Lactobacillus species also produce hydrogen peroxide, which contributes antimicrobial and anti-inflammatory effects. In co-culture experiments, bacteria associated with bacterial vaginosis (Gardnerella vaginalis and Prevotella bivia) were killed only when hydrogen peroxide-producing lactobacilli were present. Strains that didn’t produce hydrogen peroxide had no effect. However, lactic acid appears to be the far more important weapon, with hydrogen peroxide contributing only 0 to 30% of the total inhibitory activity.

The Gut and Competitive Exclusion

Your large intestine contains trillions of bacteria that collectively form a barrier against pathogens. One of their key defensive strategies involves fermenting dietary fiber into short-chain fatty acids, which lower the pH of the intestinal environment and create hostile conditions for invaders like Salmonella and pathogenic strains of E. coli.

Resident gut bacteria also play a critical role in bile acid metabolism. Commensal microbes produce enzymes that convert primary bile salts into secondary bile salts, including chenodeoxycholates. These secondary bile salts actively inhibit the germination of Clostridioides difficile spores in the colon. This is why C. difficile infections so often follow antibiotic treatment: antibiotics wipe out the gut bacteria responsible for this conversion, allowing primary bile salts to accumulate. Primary bile salts actually promote C. difficile spore germination rather than inhibiting it. The infection isn’t caused by “catching” C. difficile so much as by losing the antagonistic microbial community that had been keeping it dormant.

Probiotics as Applied Antagonism

Probiotic research is essentially the study of how to harness microbial antagonism on purpose. The results can be dramatic. In laboratory studies, Bacillus subtilis inhibited about 80% of Listeria monocytogenes biofilm formation. Extracts from Lactobacillus casei and Lactobacillus acidophilus reduced Pseudomonas aeruginosa biofilm mass by 50%, elastase production by 63%, and the production of pyocyanin (a toxic compound the bacterium uses to damage host tissue) by 77%. Certain Lactobacillus and Bifidobacterium preparations reduced viral titers of poultry pathogens by 96 to 98.5% in cell cultures.

These numbers come from laboratory and animal studies, so the effects in living humans are more complex. But they illustrate the scale of suppression that microbial antagonism can achieve, and they explain why disrupting your native microbial communities (through antibiotics, diet changes, or illness) can have such outsized consequences for your health.

Agricultural Biocontrol

Microbial antagonism isn’t limited to the human body. In agriculture, it’s the foundation of biocontrol, using one organism to suppress another instead of relying on chemical pesticides.

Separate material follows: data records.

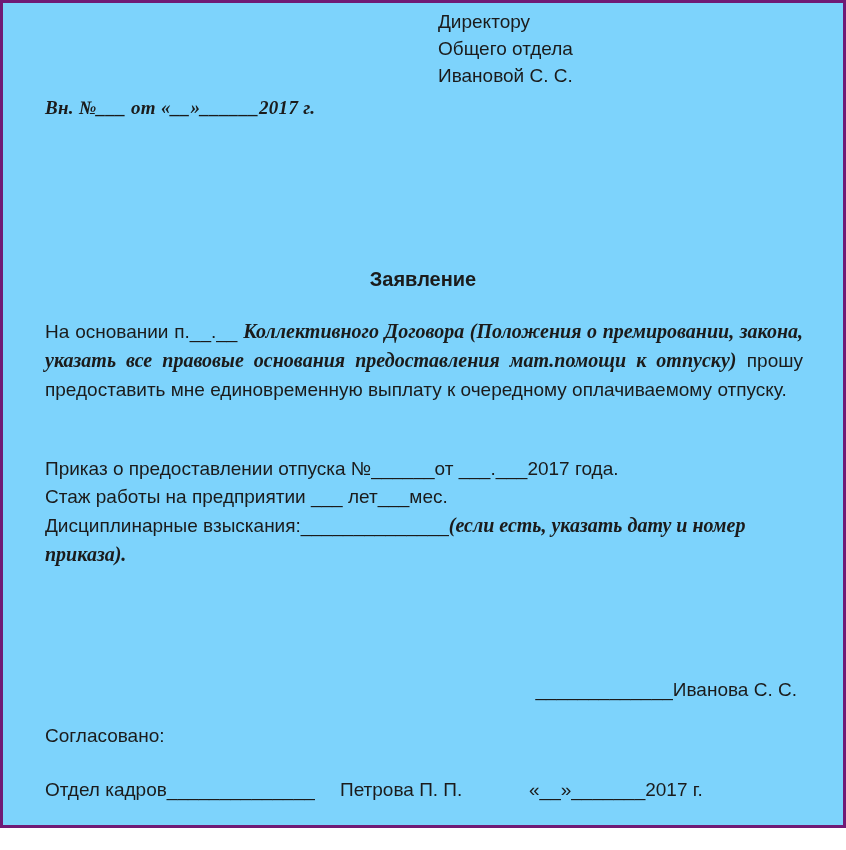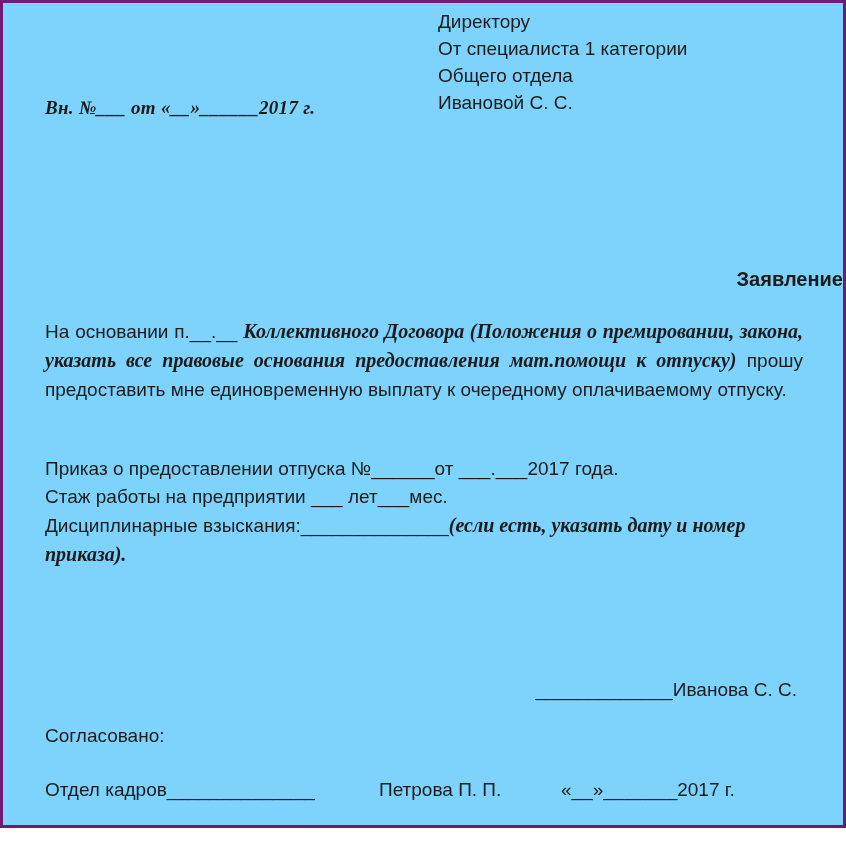--- a/index.html
+++ b/index.html
@@ -107,7 +107,6 @@
 
   <div class="recipient-block">
     <span class="recipient-line">Директору</span>
-    <span class="recipient-line">От специалиста 1 категории</span>
     <span class="recipient-line">Общего отдела</span>
     <span class="recipient-line">Ивановой С. С.</span>
   </div>

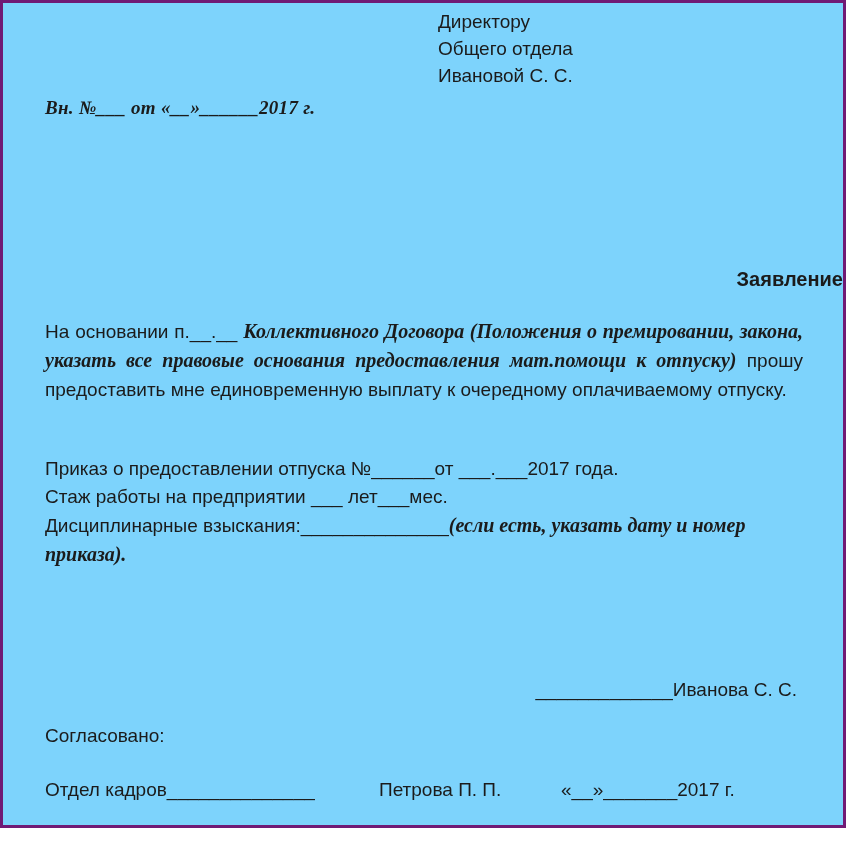--- a/index.html
+++ b/index.html
@@ -42,7 +42,7 @@
     left: 0;
     top: 265px;
     width: 100%;
-    text-align: right;
+    text-align: center;
     font-weight: bold;
     font-size: 20px;
   }

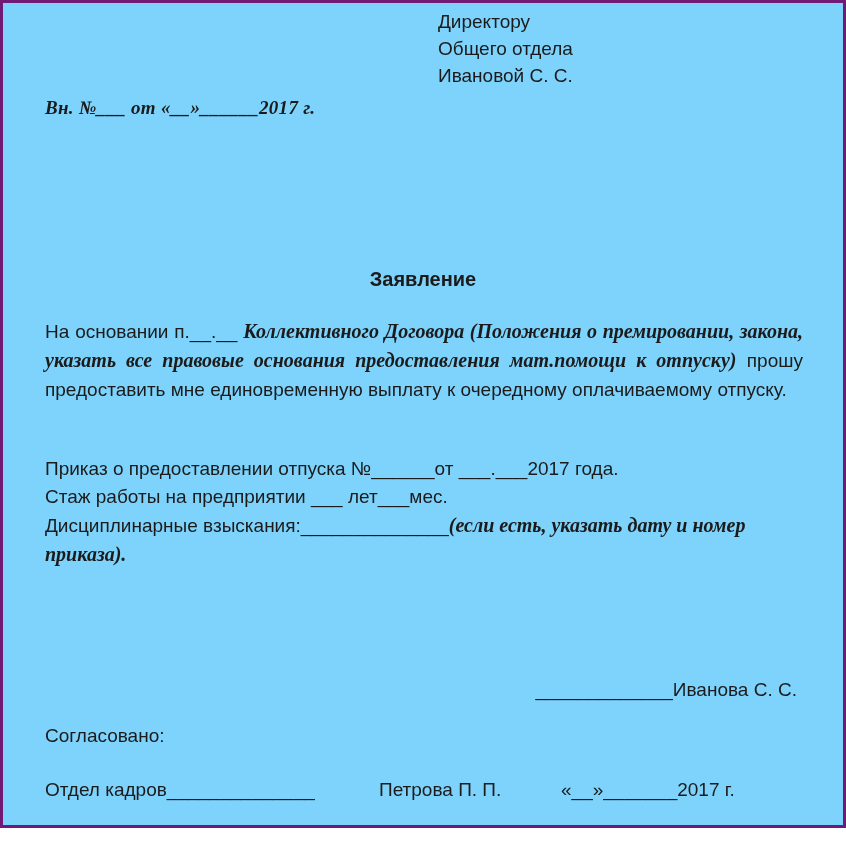--- a/index.html
+++ b/index.html
@@ -93,6 +93,7 @@
     display: flex;
     align-items: baseline;
     white-space: nowrap;
+    gap: 7px;
   }
   .approval-row.row-1 { top: 776px; }
   .approval-row.row-2 { top: 818px; }

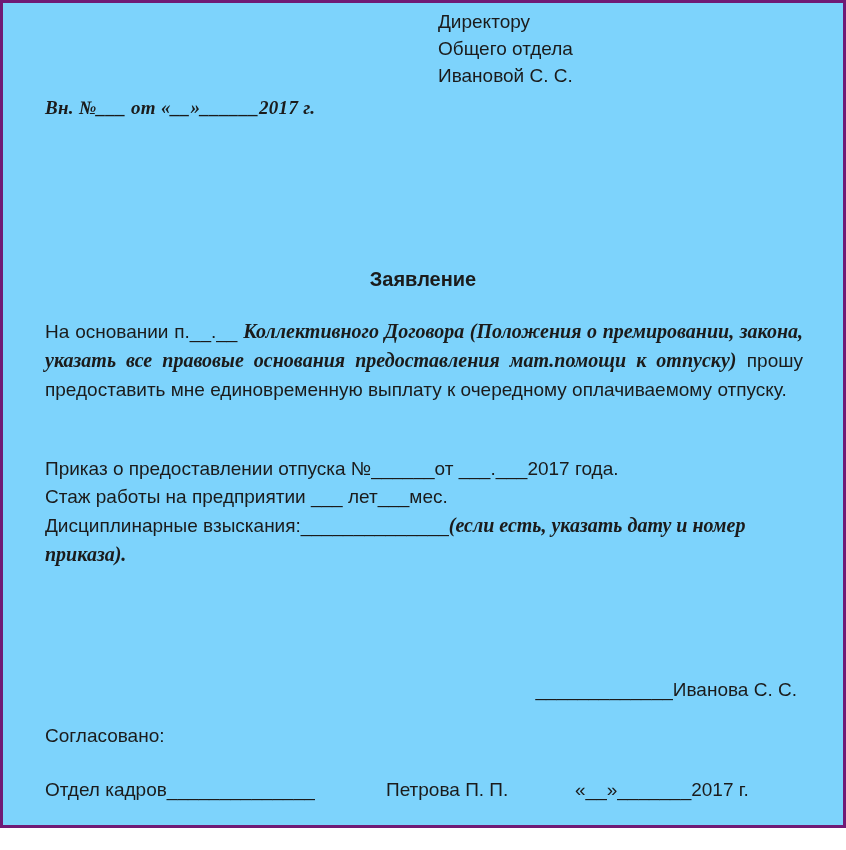--- a/index.html
+++ b/index.html
@@ -98,7 +98,7 @@
   .approval-row.row-1 { top: 776px; }
   .approval-row.row-2 { top: 818px; }
   .col-dept { min-width: 288px; flex: 0 0 auto; }
-  .col-name { min-width: 182px; flex: 0 0 auto; margin-left: 46px; }
+  .col-name { min-width: 182px; flex: 0 0 auto; }
   .col-date { flex: 0 0 auto; }
 </style>
 </head>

The fungal genus Trichoderma is the most widely used biocontrol agent, with 25 known species that suppress plant diseases caused by other fungi. Trichoderma harzianum is the most commercially developed of these. It works through multiple mechanisms: directly parasitizing pathogenic fungi, competing for nutrients in the soil, and secreting antimicrobial compounds toxic to plant pathogens like Rhizoctonia solani.

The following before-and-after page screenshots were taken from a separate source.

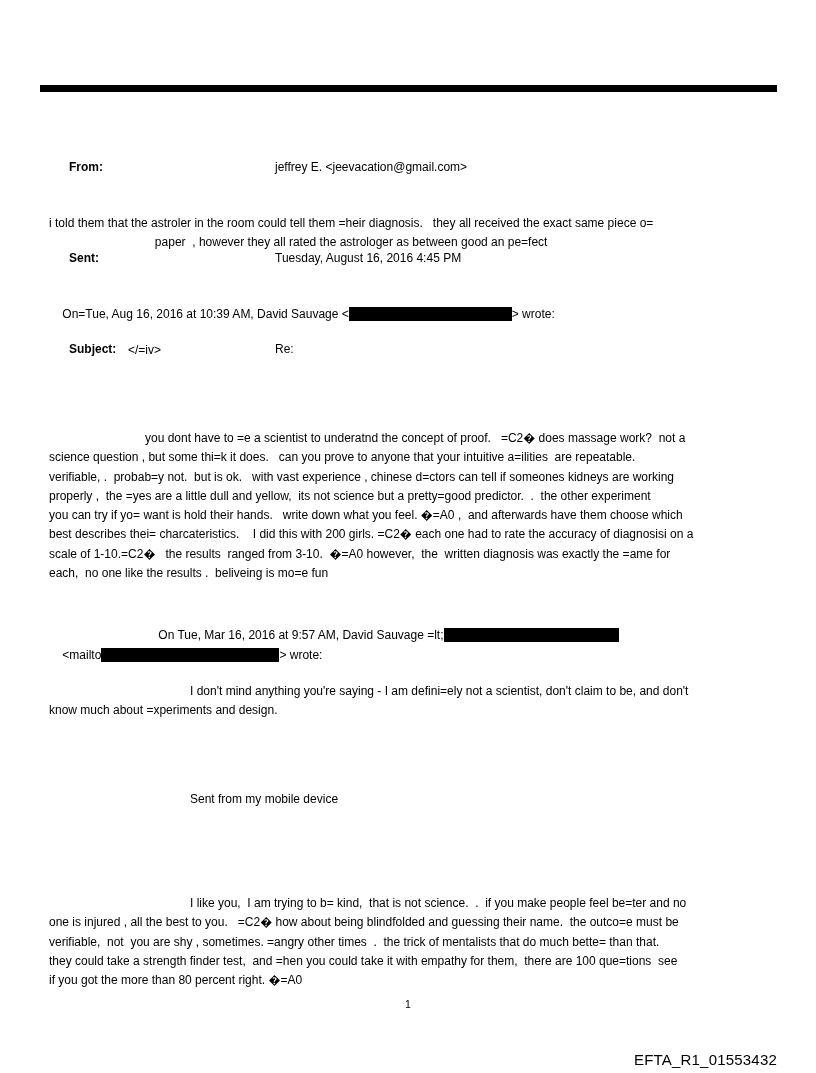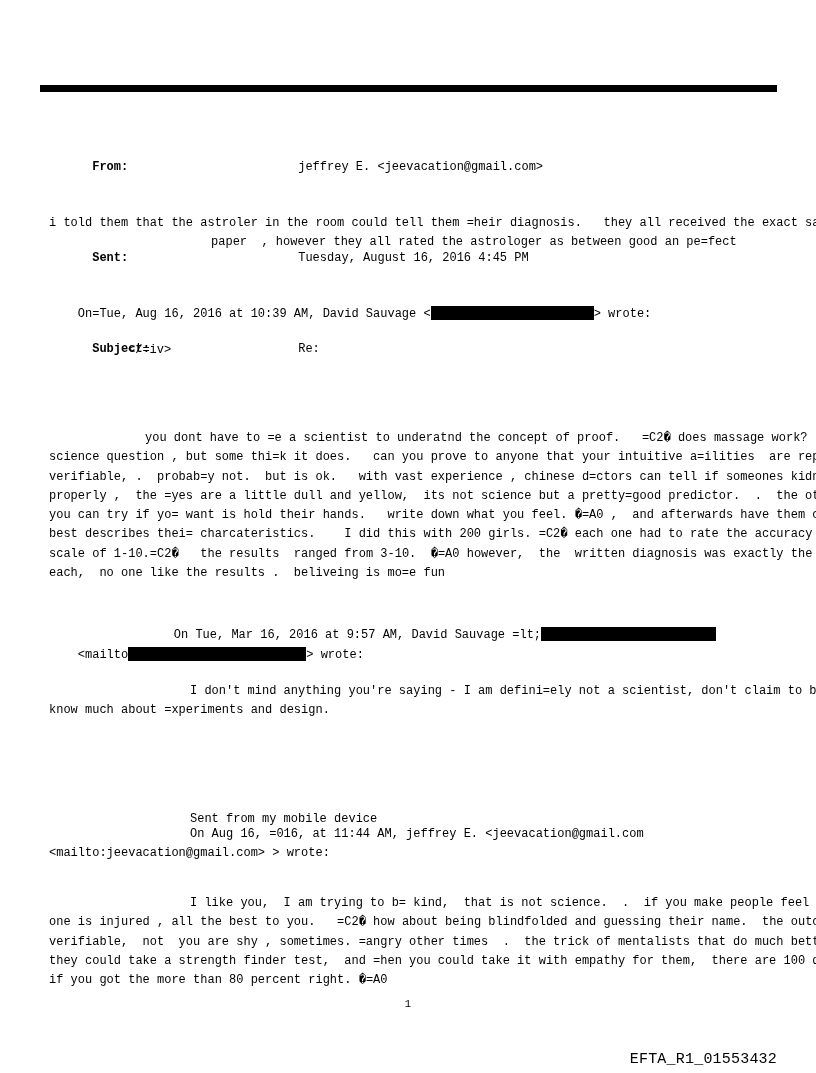--- a/index.html
+++ b/index.html
@@ -8,7 +8,7 @@
     width: 816px;
     height: 1073px;
     background: #ffffff;
-    font-family: Liberation Mono, monospace;
+    font-family: Liberation Sans, sans-serif;
     font-size: 12px;
     color: #000000;
     overflow: hidden;

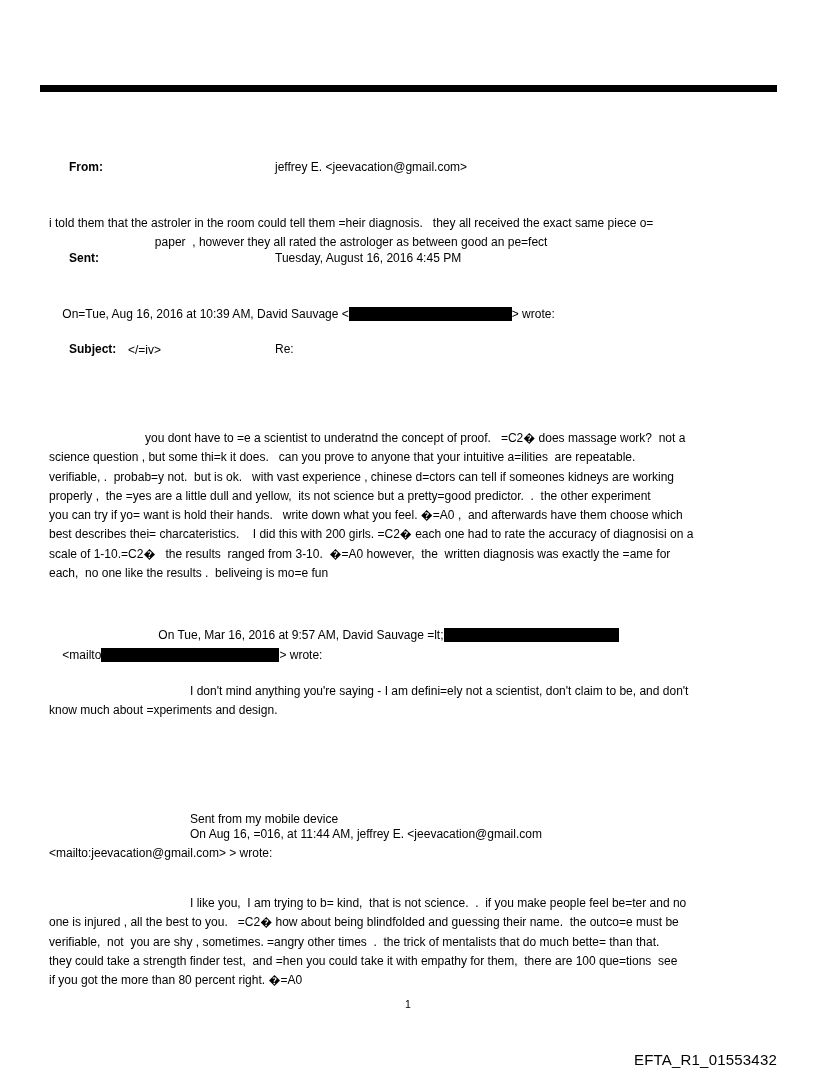--- a/index.html
+++ b/index.html
@@ -107,7 +107,7 @@
   </div>
 
 
-  <div class="blk" style="left:190px; top:790px;margin-top:20px;">Sent from my mobile device</div>
+  <div class="blk" style="left:190px; top:790px;">Sent from my mobile device</div>
 
   <div class="blk" style="left:49px; top:825px; width:740px; text-indent:141px;">On Aug 16, =016, at 11:44 AM, jeffrey E. &lt;jeevacation@gmail.com
 &lt;mailto:jeevacation@gmail.com&gt; &gt; wrote:</div>

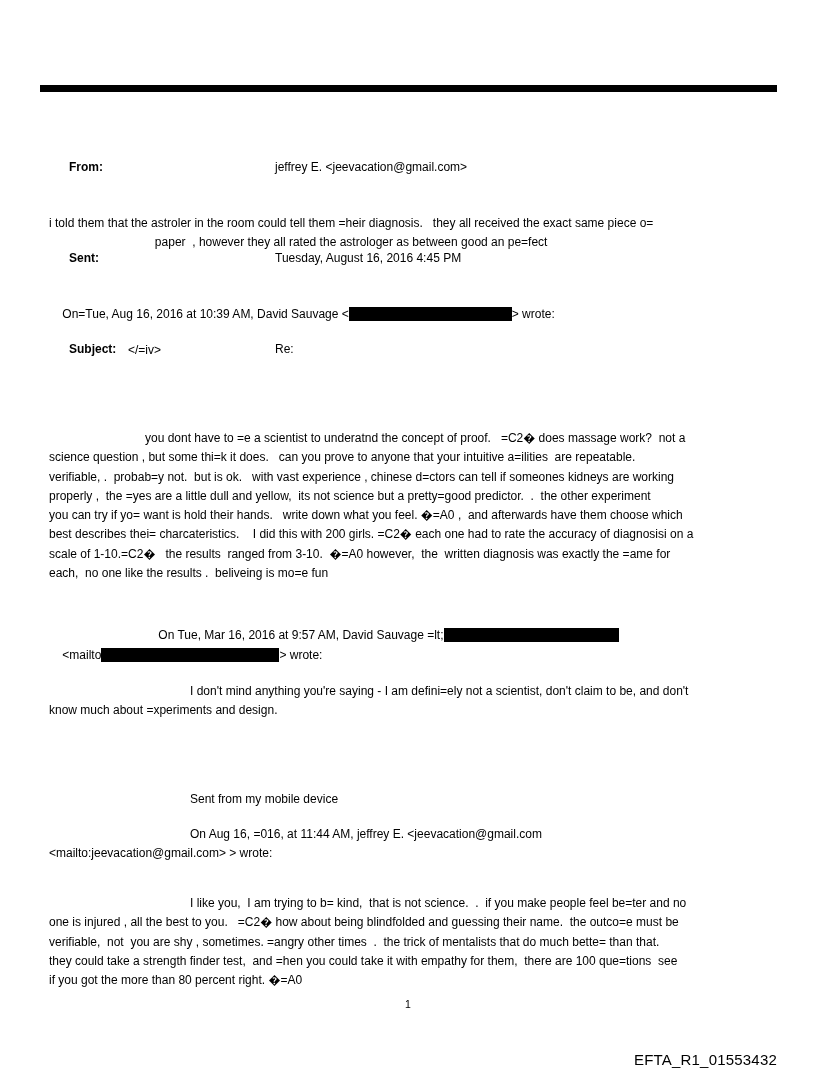--- a/index.html
+++ b/index.html
@@ -109,8 +109,6 @@
 
   <div class="blk" style="left:190px; top:790px;">Sent from my mobile device</div>
 
-  <div class="blk" style="left:49px; top:825px; width:740px; text-indent:141px;">On Aug 16, =016, at 11:44 AM, jeffrey E. &lt;jeevacation@gmail.com
-&lt;mailto:jeevacation@gmail.com&gt; &gt; wrote:</div>
 
   <div class="blk" style="left:49px; top:894px; width:740px; text-indent:141px;">I like you,  I am trying to b= kind,  that is not science.  .  if you make people feel be=ter and no
 one is injured , all the best to you.   =C2� how about being blindfolded and guessing their name.  the outco=e must be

Beyond Trichoderma, at least nine other fungal genera contain five or more species with known antagonistic properties, including Aspergillus, Penicillium, and Fusarium. Commercial biopesticides based on these organisms and on Bacillus thuringiensis (a bacterium toxic to certain insect pests) are now standard tools in modern agriculture. The principle is the same one operating on your skin and in your gut: microbes naturally suppress each other, and with the right understanding, that suppression can be directed to solve real problems.